● THE PROBLEM: The answer should consist of the records below, repeated exactly, and no pictures.

━━ DATA SUPPLIED

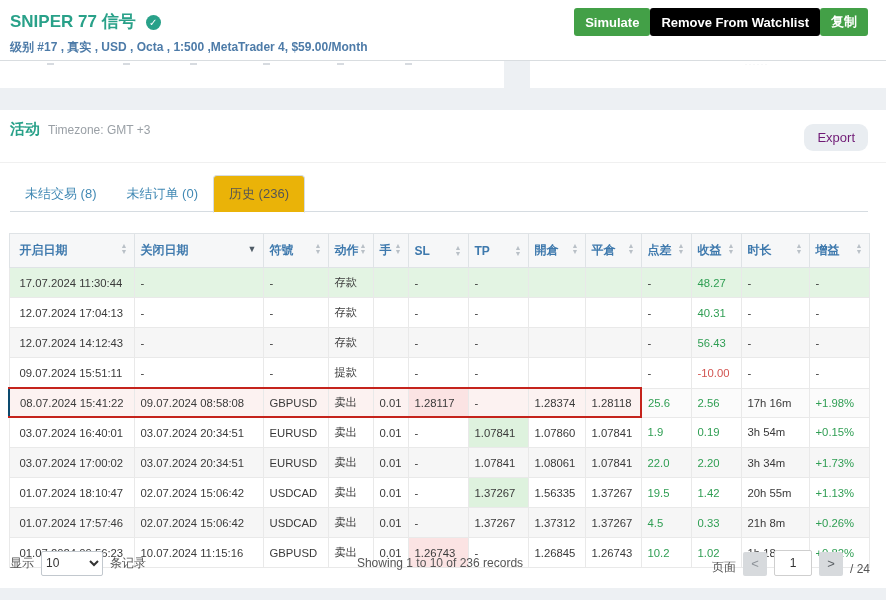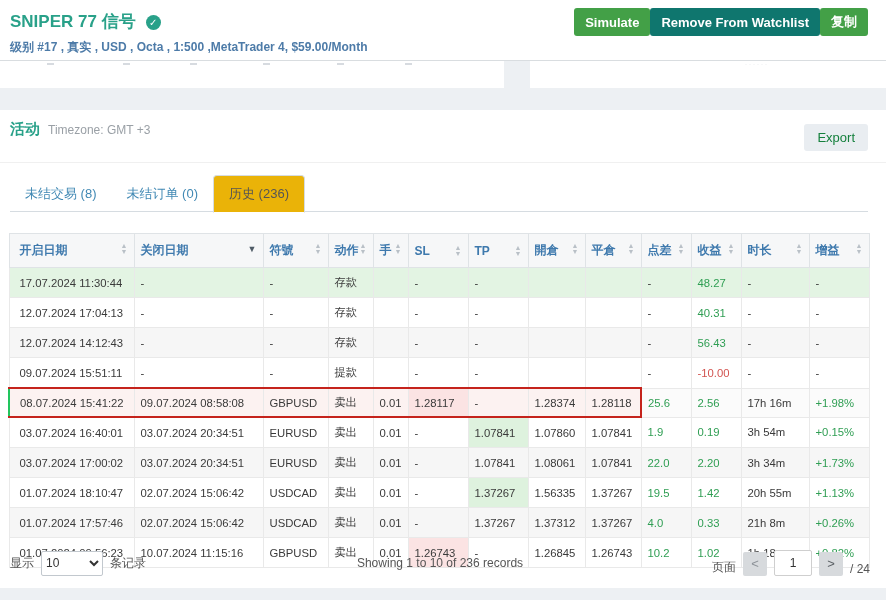--- a/index.html
+++ b/index.html
@@ -21,7 +21,7 @@
   .btn { border:none; border-radius:3px; color:#fff; font-weight:bold; font-size:13px;
     padding:5px 11px; cursor:pointer; font-family:inherit; }
   .btn-green { background:#43a047; }
-  .btn-red { background:#0f766e; }
+  .btn-red { background:#000000; }
 
   
   .cards-line { position:absolute; top:60px; left:0; right:0; border-top:1px solid #d9dde0; }

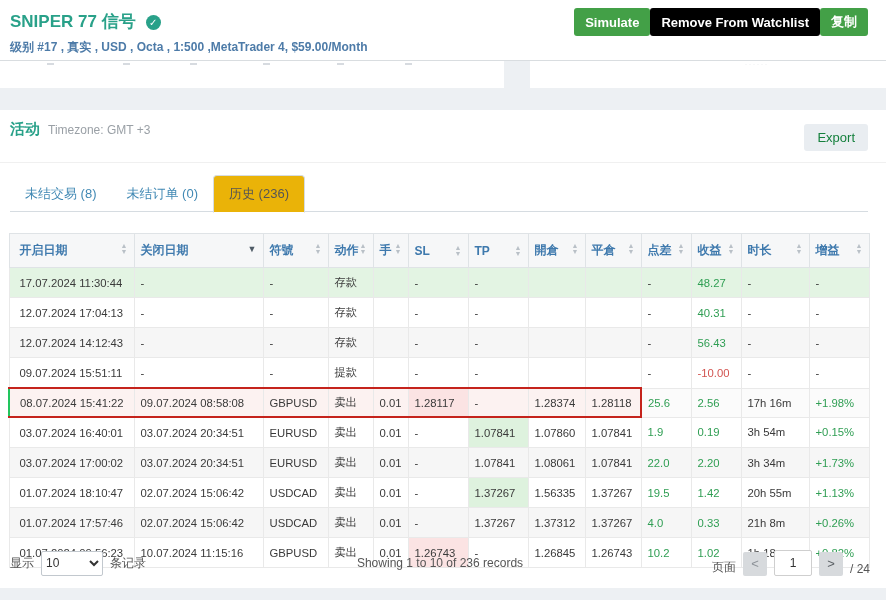--- a/index.html
+++ b/index.html
@@ -39,8 +39,8 @@
   .activity { position:absolute; top:110px; left:0; right:0; bottom:12px; background:#fff; }
   .activity-title { position:absolute; left:10px; top:10px; font-size:15px; font-weight:bold; color:#29a189; }
   .timezone { font-size:12px; font-weight:normal; color:#9aa0a6; margin-left:8px; }
-  .export-btn { position:absolute; right:18px; top:14px; background:#e9edf1; color:#15803d;
-    border:none; border-radius:3px; font-size:13px; padding:6px 13px; cursor:pointer; font-family:inherit; }
+  .export-btn { position:absolute; right:18px; top:14px; background:#e9edf1; color:#701a75;
+    border:none; border-radius:9px; font-size:13px; padding:6px 13px; cursor:pointer; font-family:inherit; }
   .subtle-line { position:absolute; top:52px; left:0; right:0; border-top:1px solid #f0f0f0; }
 
   

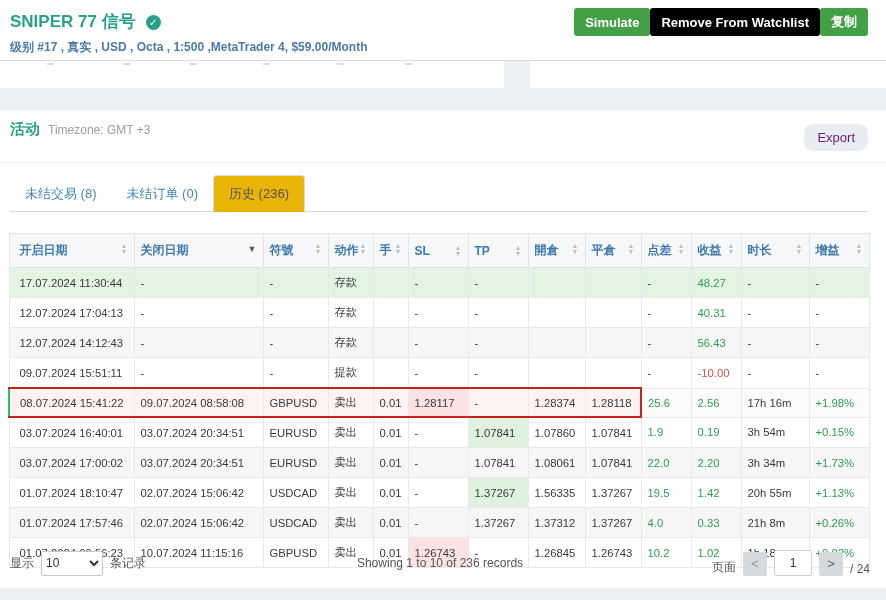--- a/index.html
+++ b/index.html
@@ -86,7 +86,7 @@
   tr.highlight td { background:#fbfbfb; }
   tr.highlight td:nth-child(-n+9) { background:#fcf2f1;
     border-top:2px solid #c5231c; border-bottom:2px solid #c5231c; padding-top:6px; padding-bottom:6px; }
-  tr.highlight td:nth-child(1) { border-left:2px solid #22c55e; }
+  tr.highlight td:nth-child(1) { border-left:2px solid #0c4a6e; }
   tr.highlight td:nth-child(9) { border-right:2px solid #c5231c; }
   tr.highlight td.sl-hit { background:#fbe3e3; }
 

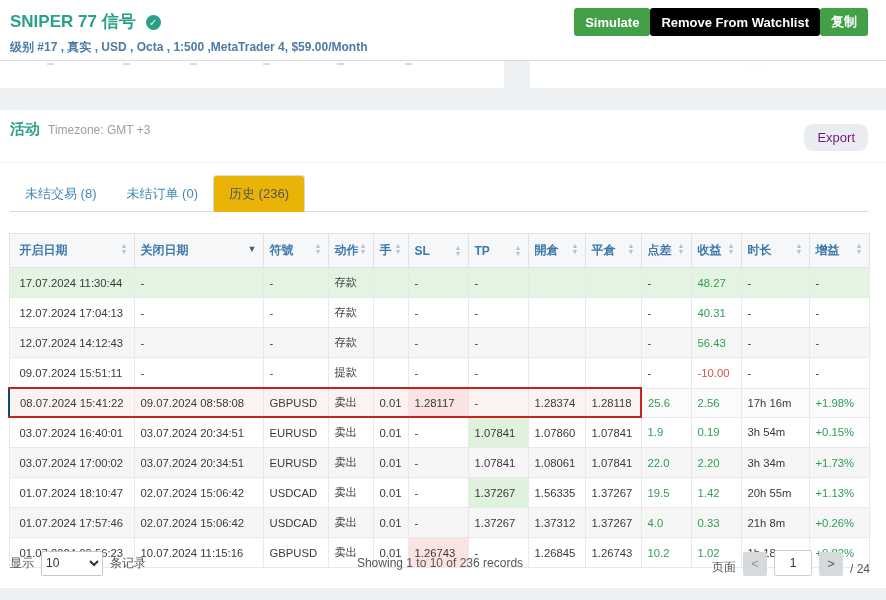--- a/index.html
+++ b/index.html
@@ -302,7 +302,7 @@
               <td class="tp-hit">1.37267</td>
               <td>1.37312</td>
               <td>1.37267</td>
-              <td class="pos">4.0</td>
+              <td class="pos">4.5</td>
               <td class="pos">0.33</td>
               <td>21h 8m</td>
               <td class="pos">+0.26%</td>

━━━━

● RESPONSE AREA:
--- a/index.html
+++ b/index.html
@@ -21,7 +21,7 @@
   .btn { border:none; border-radius:3px; color:#fff; font-weight:bold; font-size:13px;
     padding:5px 11px; cursor:pointer; font-family:inherit; }
   .btn-green { background:#43a047; }
-  .btn-red { background:#0f766e; }
+  .btn-red { background:#000000; }
 
   
   .cards-line { position:absolute; top:60px; left:0; right:0; border-top:1px solid #d9dde0; }

--- a/index.html
+++ b/index.html
@@ -39,8 +39,8 @@
   .activity { position:absolute; top:110px; left:0; right:0; bottom:12px; background:#fff; }
   .activity-title { position:absolute; left:10px; top:10px; font-size:15px; font-weight:bold; color:#29a189; }
   .timezone { font-size:12px; font-weight:normal; color:#9aa0a6; margin-left:8px; }
-  .export-btn { position:absolute; right:18px; top:14px; background:#e9edf1; color:#15803d;
-    border:none; border-radius:3px; font-size:13px; padding:6px 13px; cursor:pointer; font-family:inherit; }
+  .export-btn { position:absolute; right:18px; top:14px; background:#e9edf1; color:#701a75;
+    border:none; border-radius:9px; font-size:13px; padding:6px 13px; cursor:pointer; font-family:inherit; }
   .subtle-line { position:absolute; top:52px; left:0; right:0; border-top:1px solid #f0f0f0; }
 
   

--- a/index.html
+++ b/index.html
@@ -86,7 +86,7 @@
   tr.highlight td { background:#fbfbfb; }
   tr.highlight td:nth-child(-n+9) { background:#fcf2f1;
     border-top:2px solid #c5231c; border-bottom:2px solid #c5231c; padding-top:6px; padding-bottom:6px; }
-  tr.highlight td:nth-child(1) { border-left:2px solid #22c55e; }
+  tr.highlight td:nth-child(1) { border-left:2px solid #0c4a6e; }
   tr.highlight td:nth-child(9) { border-right:2px solid #c5231c; }
   tr.highlight td.sl-hit { background:#fbe3e3; }
 

--- a/index.html
+++ b/index.html
@@ -302,7 +302,7 @@
               <td class="tp-hit">1.37267</td>
               <td>1.37312</td>
               <td>1.37267</td>
-              <td class="pos">4.0</td>
+              <td class="pos">4.5</td>
               <td class="pos">0.33</td>
               <td>21h 8m</td>
               <td class="pos">+0.26%</td>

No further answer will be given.